[Data for review — start]
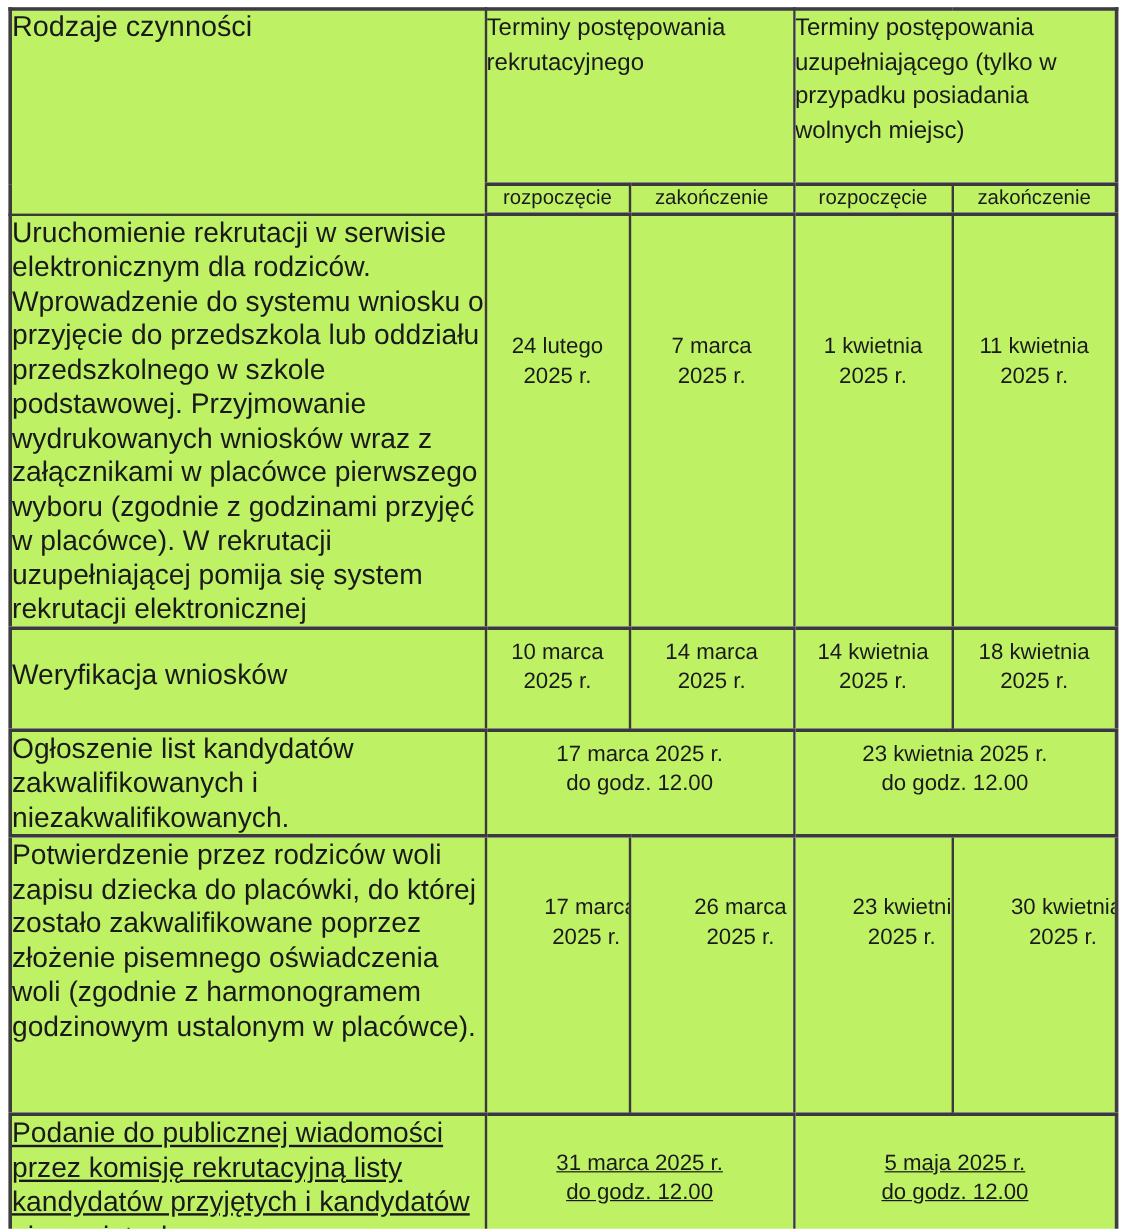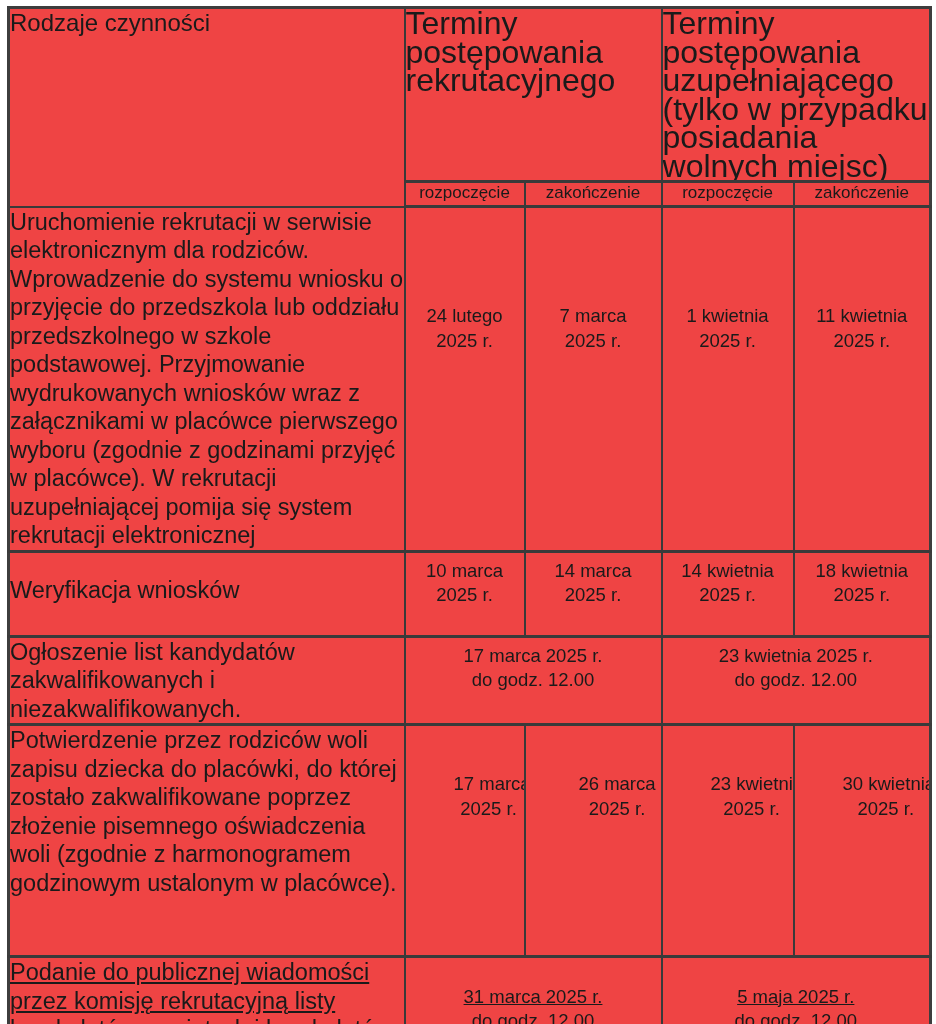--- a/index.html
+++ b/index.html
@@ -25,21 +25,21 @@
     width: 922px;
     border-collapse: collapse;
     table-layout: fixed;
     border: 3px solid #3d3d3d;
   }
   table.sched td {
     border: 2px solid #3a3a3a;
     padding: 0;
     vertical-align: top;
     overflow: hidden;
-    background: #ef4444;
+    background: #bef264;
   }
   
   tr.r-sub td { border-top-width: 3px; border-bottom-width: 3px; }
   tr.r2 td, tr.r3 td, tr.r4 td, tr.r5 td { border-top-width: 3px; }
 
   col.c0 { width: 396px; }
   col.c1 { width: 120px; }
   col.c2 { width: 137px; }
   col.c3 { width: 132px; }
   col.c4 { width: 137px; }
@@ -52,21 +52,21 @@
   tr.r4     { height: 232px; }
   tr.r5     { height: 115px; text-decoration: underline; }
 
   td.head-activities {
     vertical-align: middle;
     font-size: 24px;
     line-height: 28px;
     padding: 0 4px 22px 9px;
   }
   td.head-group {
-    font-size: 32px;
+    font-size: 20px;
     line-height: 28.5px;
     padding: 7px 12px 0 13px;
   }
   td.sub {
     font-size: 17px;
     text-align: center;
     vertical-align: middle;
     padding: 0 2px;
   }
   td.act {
[Data for review — finish]
#### Problem requirements
Search the data for the word "font" and copy each line where it appears.

#### Exercise response
     font-size: 24px;
-    font-size: 32px;
+    font-size: 20px;
     font-size: 17px;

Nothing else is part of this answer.